*** Input for this task ***
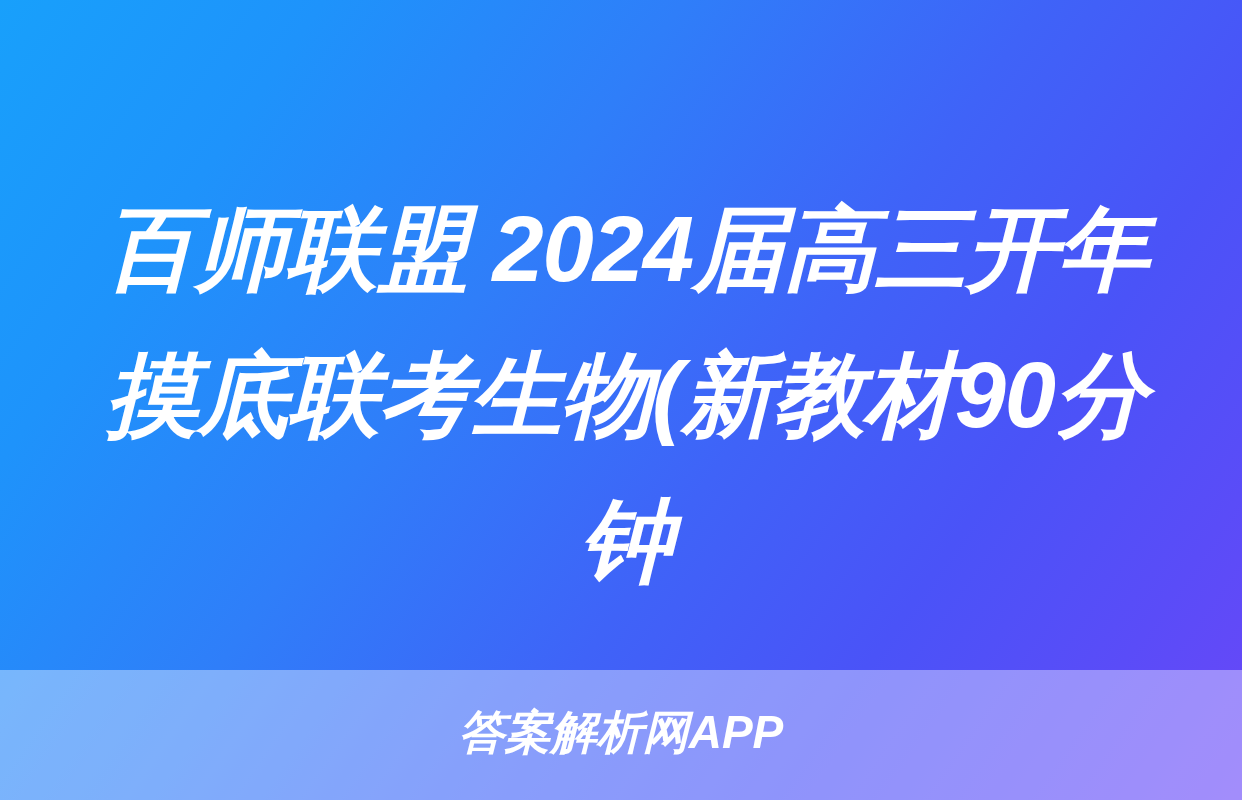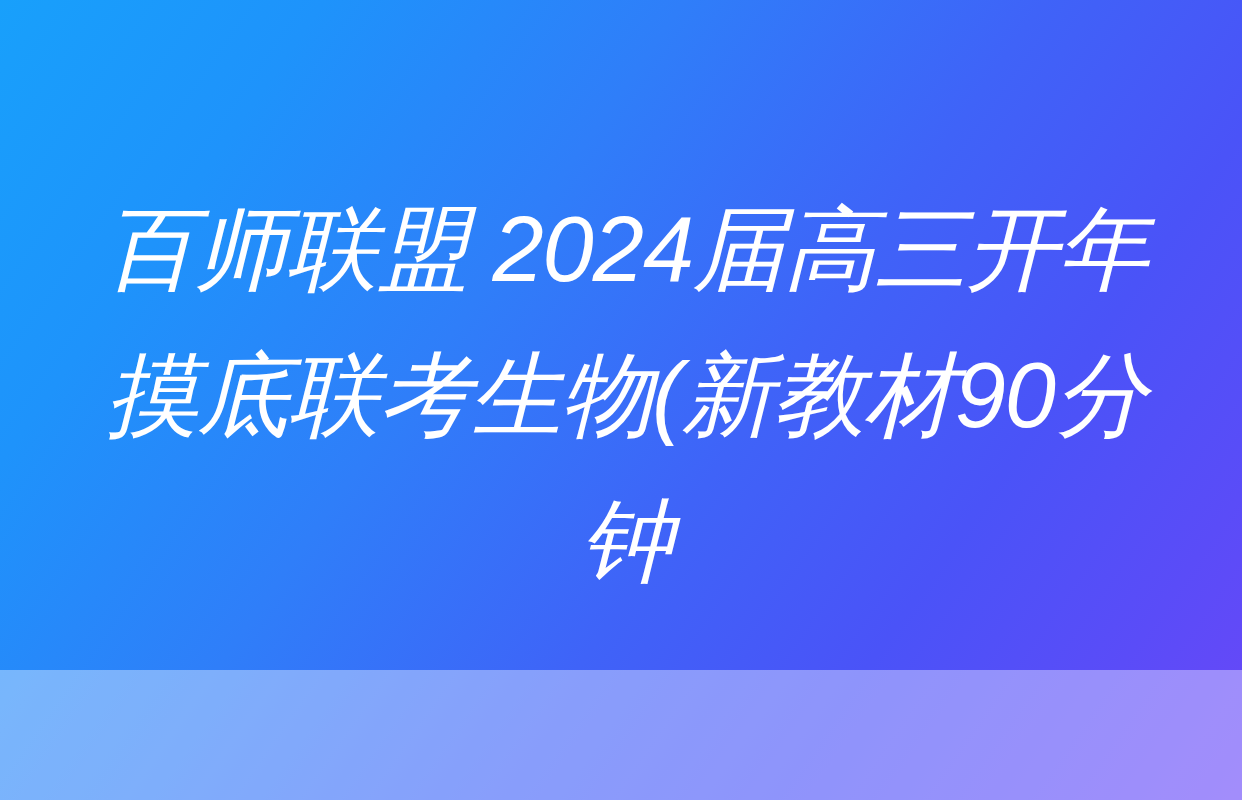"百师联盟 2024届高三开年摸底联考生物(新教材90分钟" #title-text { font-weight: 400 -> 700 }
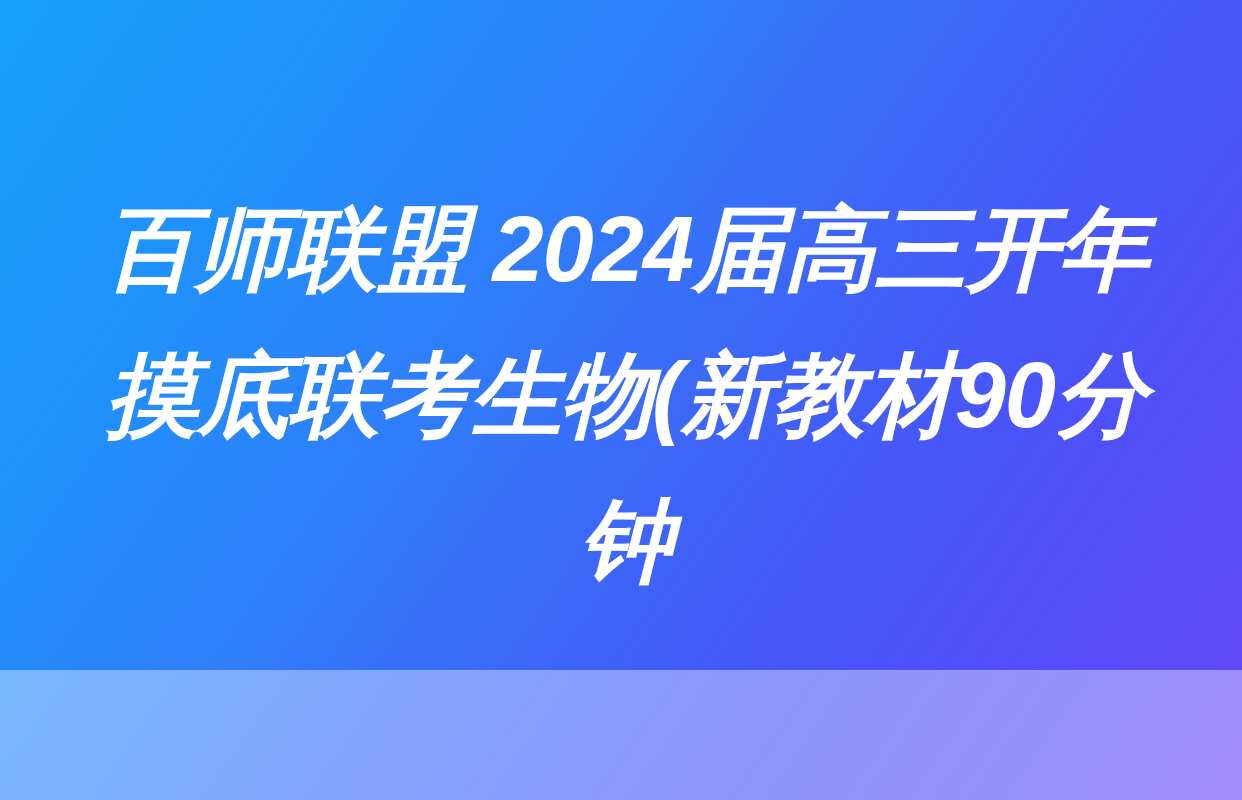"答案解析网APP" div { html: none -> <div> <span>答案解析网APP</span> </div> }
***
*** Input for this task ***
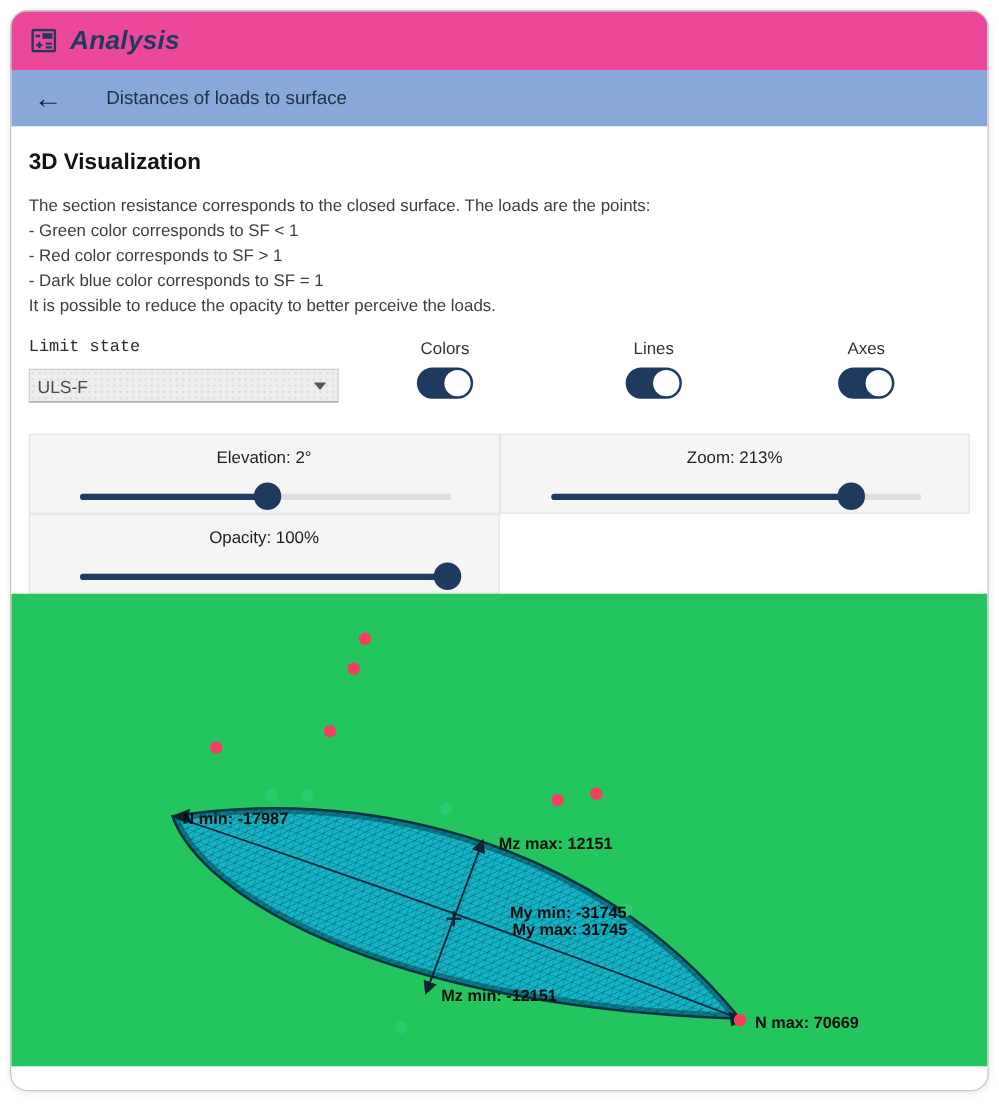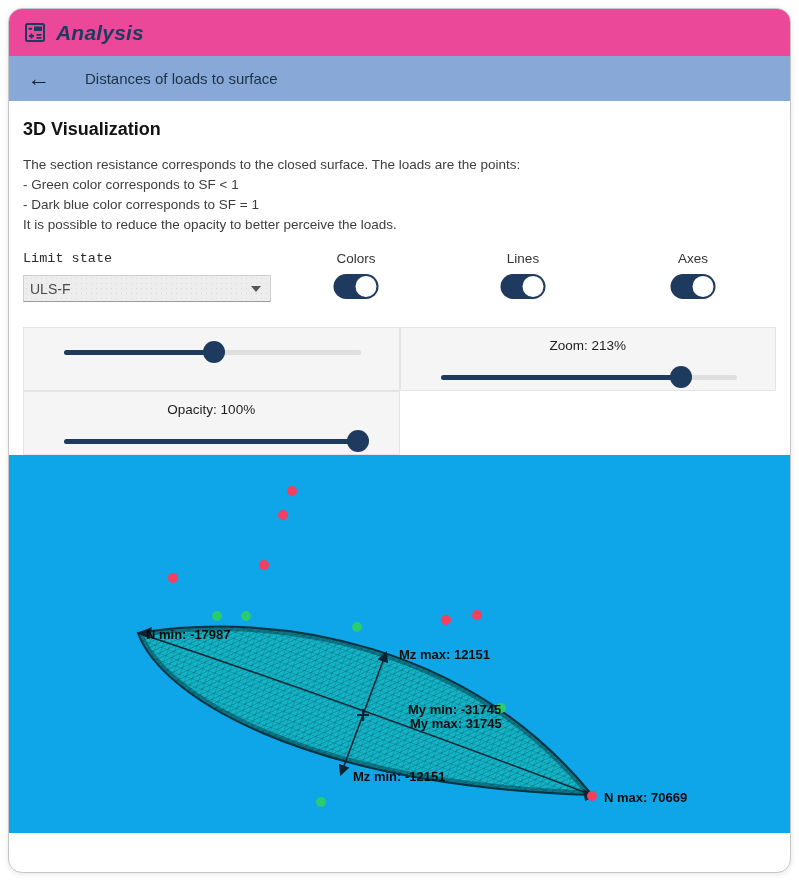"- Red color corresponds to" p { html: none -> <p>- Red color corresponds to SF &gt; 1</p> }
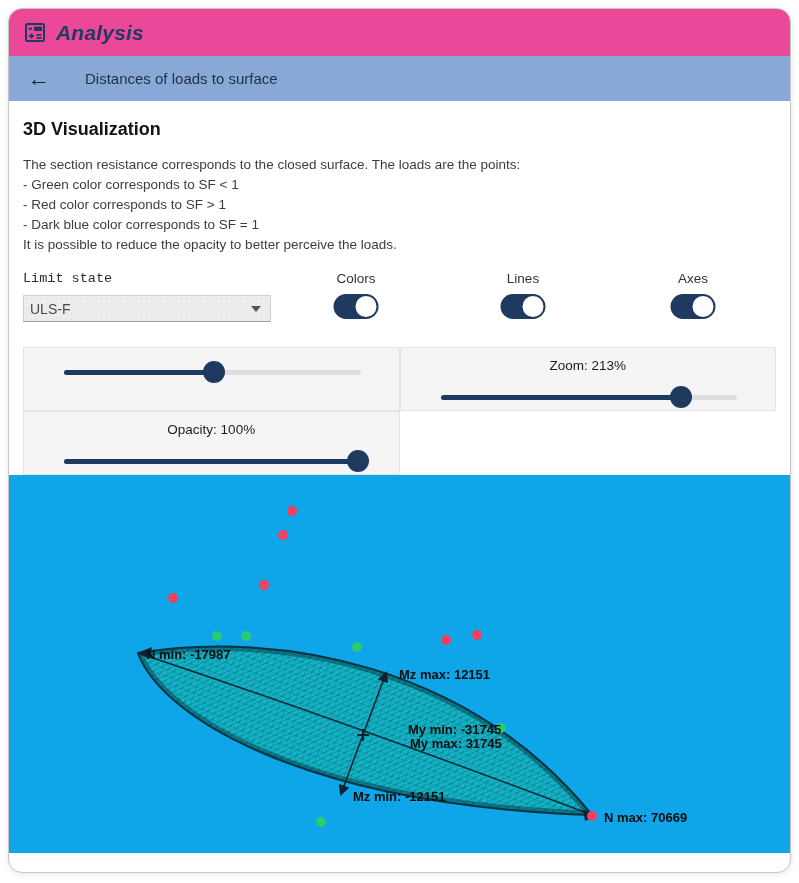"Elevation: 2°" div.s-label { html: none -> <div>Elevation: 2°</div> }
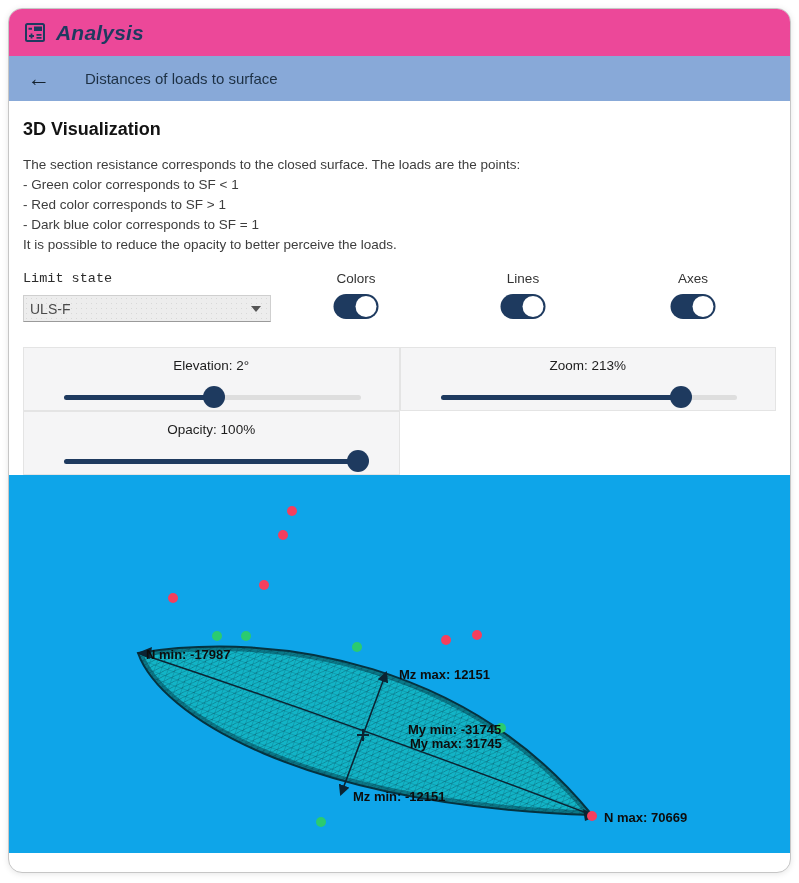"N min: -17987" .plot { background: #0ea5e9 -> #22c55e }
***
Task brief:
Print, exactly and with no pictures, the lines of the listing above starting at the one that has "-> <div>Elevation: 2°</div>" and ending at the one that has "background: #0ea5e9 ->", both included.

Output for this task:
"Elevation: 2°" div.s-label { html: none -> <div>Elevation: 2°</div> }
"N min: -17987" .plot { background: #0ea5e9 -> #22c55e }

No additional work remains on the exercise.